7. The book is much too long and could have easily been made much shorter by removing several quirky or unfunny comments, which Westen presumably thought were profound or amusing. Here is a sample, presented in the vain hope that Westen might refrain if he ever writes a sequel:

‘These reward circuits overlap substantially with those activated when drug addicts get their “fix”, giving new meaning to the term political junkie.’
Jennifer Flowers is referred to as a ‘less-than-perfumed’ daisy.
Voters respond to body language, which provides ‘a window into the soul of the person who can only be seen through a glass darkly’.
The cortex is ‘cheap neural perfume’ covering the primitive desires of the rest of the brain.
‘You can slog it out for those few millimetres of cerebral turf… Or you can take your campaign to the broader neural electorate, collecting delegates throughout the brain.’
There is ‘icing on the cerebral cake’.
Dirty tricks take place ‘under the cover of neural darkness’.
‘When emotion roared, reason buckled at the knees.’
There are ’emotional delegates at the neural convention’ and compromises are ‘arranged in the smoke-filled rooms between the ears’.
In the context of an experiment about laundry, the Democrats ‘got taken to the cleaners’.

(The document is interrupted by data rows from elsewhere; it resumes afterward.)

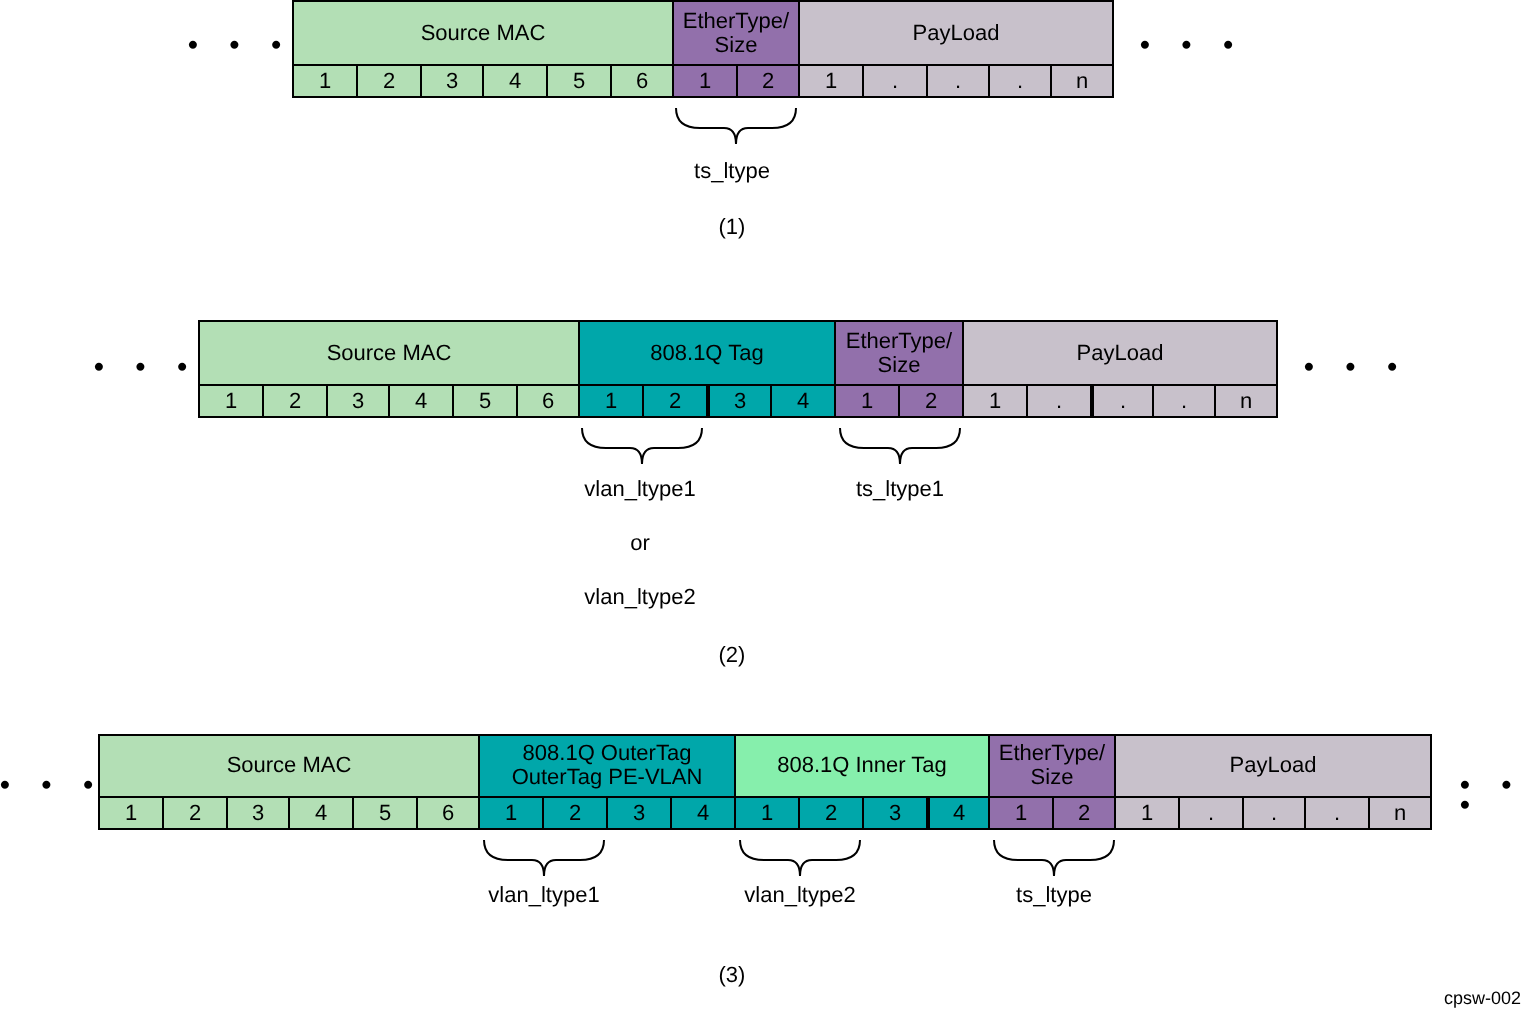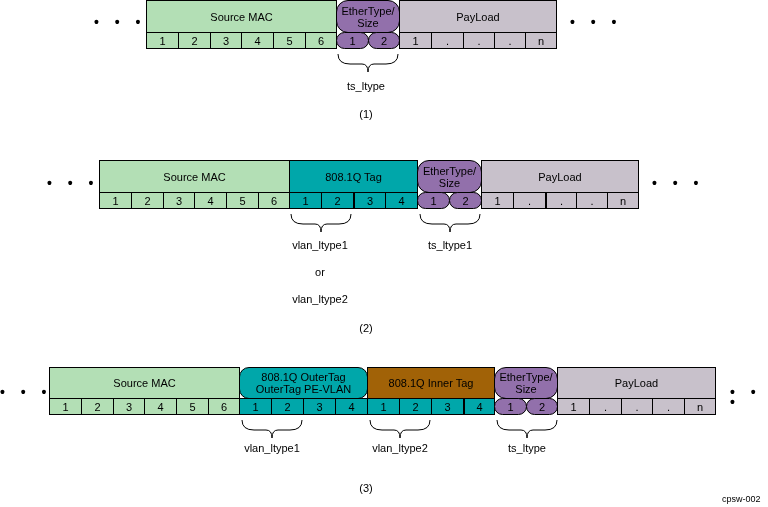--- a/index.html
+++ b/index.html
@@ -10,7 +10,7 @@
           font-size: 11px; text-align: center; line-height: 12px; }
   .c-mac { background: #b3dfb5; }
   .c-tag { background: #00a7aa; }
-  .c-eth { background: #9270ab; border-radius: 12px; }
+  .c-eth { background: #9270ab; }
   .c-pay { background: #c8c1cb; }
   .num { font-size: 11px; }
   .dots { position: absolute; font-size: 14px; font-weight: bold; letter-spacing: 6px; line-height: 10px; }

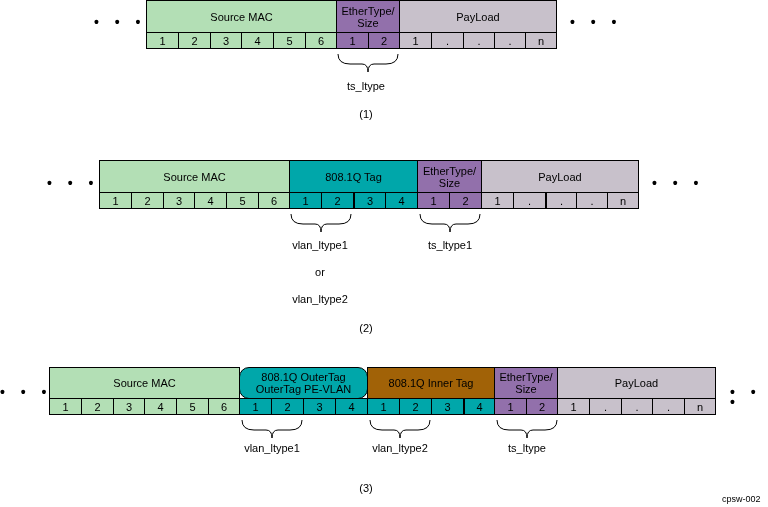--- a/index.html
+++ b/index.html
@@ -101,7 +101,7 @@
   <span class="dots" style="left:0px;top:387px;">• • •</span>
 
   <div class="cell c-mac" style="left: 49px; top: 367px; width: 191px; height: 32px; background: rgb(179, 223, 181);">Source MAC</div>
-  <div class="cell c-tag" style="left: 239px; top: 367px; width: 129px; height: 32px; flex-direction: column; background: rgb(0, 167, 170); border-radius: 10px;">
+  <div class="cell c-tag" style="left: 239px; top: 367px; width: 129px; height: 32px; flex-direction: column; background: rgb(0, 167, 170);">
     <span>808.1Q OuterTag</span>
     <span>OuterTag PE-VLAN</span>
   </div>

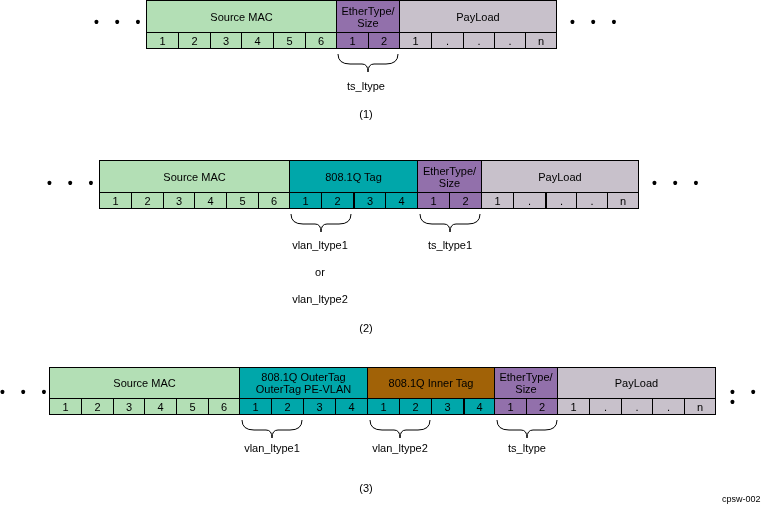--- a/index.html
+++ b/index.html
@@ -105,7 +105,7 @@
     <span>808.1Q OuterTag</span>
     <span>OuterTag PE-VLAN</span>
   </div>
-  <div class="cell c-tag" style="left: 367px; top: 367px; width: 128px; height: 32px; background: #a16207;">808.1Q Inner Tag</div>
+  <div class="cell c-tag" style="left: 367px; top: 367px; width: 128px; height: 32px; background: #86efac;">808.1Q Inner Tag</div>
   <div class="cell c-eth" style="left: 494px; top: 367px; width: 64px; height: 32px; background: rgb(146, 112, 171);">
     <span style="display:block;width:56px;">EtherType/ Size</span>
   </div>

‘Bush simply got out the remote and switched networks.’
‘Gore actually didn’t need to dance the Pollster Polka with the Two-Steppin Texan.’
Democrats took the ‘bullets out of their own rhetorical revolvers’.
Affirmative action ‘has accreted so much emotional baggage that it doesn’t fit easily into most people’s overhead compartments’.
‘Whether you’re on the road to the White House or the grocery store, you can’t go far in neutral.’
‘You can’t grow political capital by investing in low-interest bonds.’
‘As the great unsung political strategist Ella Fitzgerald put it, “It don’t mean a thing if it ain’t got that swing”.’